◆ Work instructions ◆
Using the listing, copy each whole line that features "absolute".

(Record excerpts Opens)

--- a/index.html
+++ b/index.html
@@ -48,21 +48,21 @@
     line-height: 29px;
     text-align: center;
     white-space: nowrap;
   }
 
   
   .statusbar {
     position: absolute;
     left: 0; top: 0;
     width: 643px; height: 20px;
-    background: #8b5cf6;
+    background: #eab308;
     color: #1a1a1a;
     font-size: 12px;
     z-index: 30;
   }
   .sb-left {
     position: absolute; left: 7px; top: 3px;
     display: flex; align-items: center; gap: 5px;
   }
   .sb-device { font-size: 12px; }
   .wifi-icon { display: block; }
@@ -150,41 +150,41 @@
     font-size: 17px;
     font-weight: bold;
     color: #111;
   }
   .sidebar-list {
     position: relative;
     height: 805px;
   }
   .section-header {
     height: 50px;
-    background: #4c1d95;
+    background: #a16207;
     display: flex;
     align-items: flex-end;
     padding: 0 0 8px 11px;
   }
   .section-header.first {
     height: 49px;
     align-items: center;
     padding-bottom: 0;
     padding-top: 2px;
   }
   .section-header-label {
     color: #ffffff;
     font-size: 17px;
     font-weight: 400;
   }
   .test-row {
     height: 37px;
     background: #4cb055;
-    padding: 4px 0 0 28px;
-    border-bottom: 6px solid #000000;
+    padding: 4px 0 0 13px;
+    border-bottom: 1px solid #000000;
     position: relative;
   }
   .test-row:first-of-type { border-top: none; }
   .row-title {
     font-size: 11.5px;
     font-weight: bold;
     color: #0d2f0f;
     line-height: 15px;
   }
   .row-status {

(Record excerpts Closes)
(Record excerpts Opens)

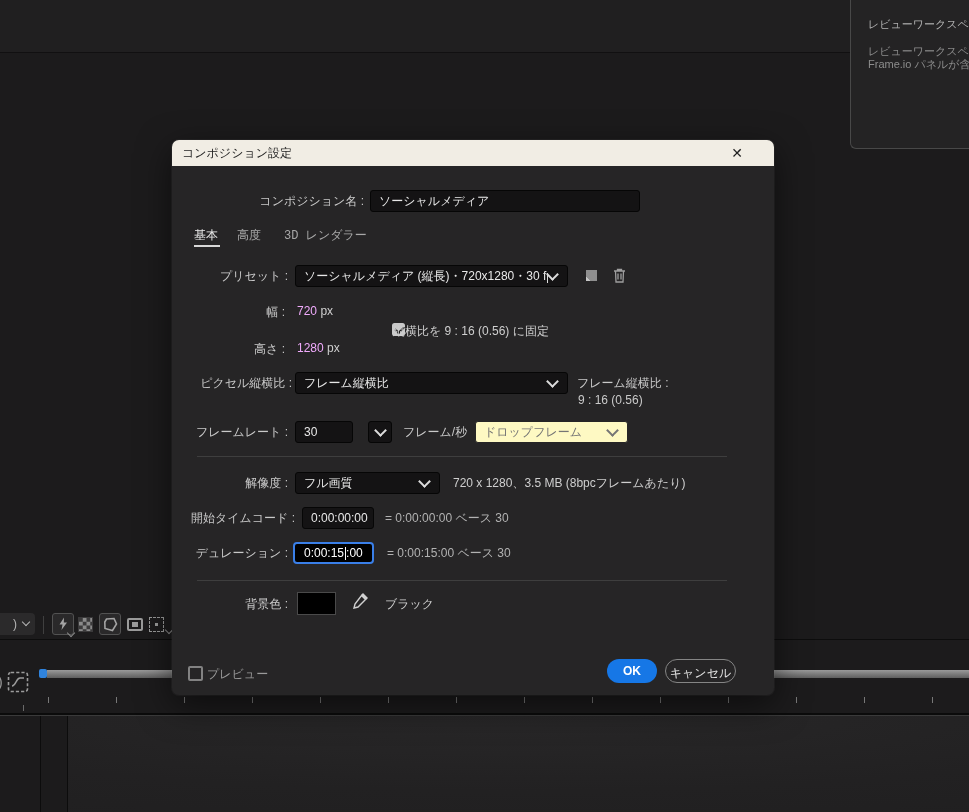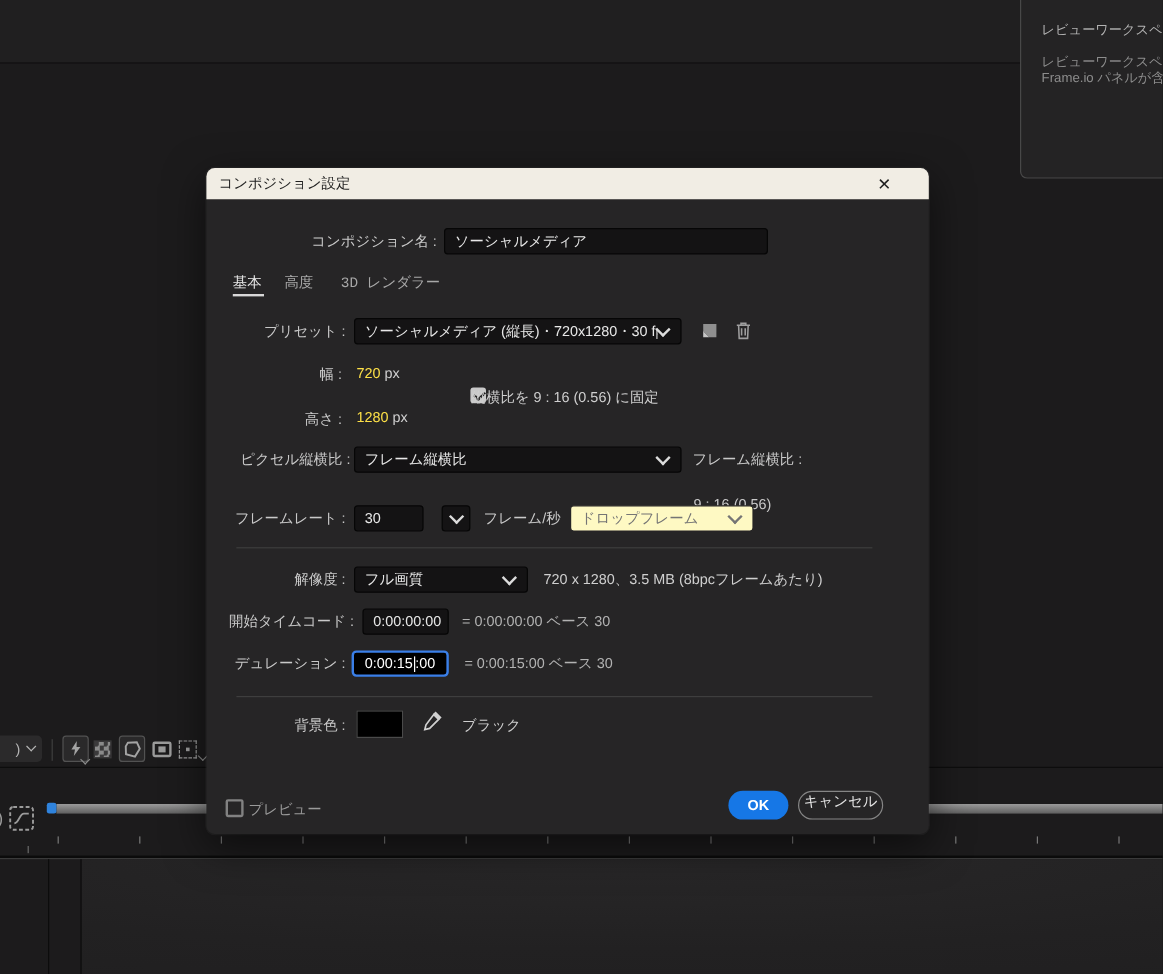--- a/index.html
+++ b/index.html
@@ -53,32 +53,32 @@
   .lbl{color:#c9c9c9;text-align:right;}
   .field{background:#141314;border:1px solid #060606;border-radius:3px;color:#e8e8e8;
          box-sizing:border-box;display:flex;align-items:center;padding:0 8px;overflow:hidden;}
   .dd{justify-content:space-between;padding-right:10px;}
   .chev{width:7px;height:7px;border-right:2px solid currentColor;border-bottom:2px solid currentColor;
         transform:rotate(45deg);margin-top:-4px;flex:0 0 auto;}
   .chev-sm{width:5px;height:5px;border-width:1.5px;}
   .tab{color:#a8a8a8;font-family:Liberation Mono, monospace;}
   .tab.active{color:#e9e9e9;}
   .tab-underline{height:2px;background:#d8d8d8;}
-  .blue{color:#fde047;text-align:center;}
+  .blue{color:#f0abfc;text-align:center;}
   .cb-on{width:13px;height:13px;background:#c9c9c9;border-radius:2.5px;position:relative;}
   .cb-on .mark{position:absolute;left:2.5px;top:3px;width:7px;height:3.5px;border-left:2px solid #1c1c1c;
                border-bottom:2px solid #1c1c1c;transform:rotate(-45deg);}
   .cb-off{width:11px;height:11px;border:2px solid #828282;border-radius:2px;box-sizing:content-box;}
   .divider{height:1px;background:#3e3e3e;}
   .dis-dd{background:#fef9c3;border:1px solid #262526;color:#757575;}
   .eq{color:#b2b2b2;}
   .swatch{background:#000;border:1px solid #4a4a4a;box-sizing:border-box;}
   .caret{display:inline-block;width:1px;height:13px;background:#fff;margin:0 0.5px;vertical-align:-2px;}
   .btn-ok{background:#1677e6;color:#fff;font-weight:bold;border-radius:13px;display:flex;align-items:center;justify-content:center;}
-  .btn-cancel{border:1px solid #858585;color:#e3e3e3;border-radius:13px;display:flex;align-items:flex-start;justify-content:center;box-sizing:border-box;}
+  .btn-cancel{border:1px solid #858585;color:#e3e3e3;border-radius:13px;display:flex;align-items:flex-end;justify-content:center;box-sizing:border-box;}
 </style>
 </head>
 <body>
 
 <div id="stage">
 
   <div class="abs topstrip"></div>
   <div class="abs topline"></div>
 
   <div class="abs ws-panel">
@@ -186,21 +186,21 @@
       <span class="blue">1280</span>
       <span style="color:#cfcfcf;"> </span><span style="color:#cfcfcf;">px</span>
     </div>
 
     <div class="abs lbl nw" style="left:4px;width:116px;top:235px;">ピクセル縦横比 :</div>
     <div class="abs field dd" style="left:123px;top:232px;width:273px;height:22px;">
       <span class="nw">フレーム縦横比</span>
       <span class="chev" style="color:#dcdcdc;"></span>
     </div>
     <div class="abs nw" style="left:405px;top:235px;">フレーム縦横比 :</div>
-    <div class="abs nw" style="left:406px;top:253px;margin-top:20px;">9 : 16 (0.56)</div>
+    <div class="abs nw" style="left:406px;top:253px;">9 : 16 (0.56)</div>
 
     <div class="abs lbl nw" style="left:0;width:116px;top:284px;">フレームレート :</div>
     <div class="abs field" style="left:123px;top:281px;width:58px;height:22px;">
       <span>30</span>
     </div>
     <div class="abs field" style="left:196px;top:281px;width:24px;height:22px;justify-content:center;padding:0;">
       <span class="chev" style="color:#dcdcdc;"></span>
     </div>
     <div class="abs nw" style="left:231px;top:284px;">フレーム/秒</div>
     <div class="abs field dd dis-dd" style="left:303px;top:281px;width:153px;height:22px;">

(Record excerpts Closes)

◆ Response to the task ◆
     position: absolute;
     position: absolute; left: 7px; top: 3px;
   .cb-on .mark{position:absolute;left:2.5px;top:3px;width:7px;height:3.5px;border-left:2px solid #1c1c1c;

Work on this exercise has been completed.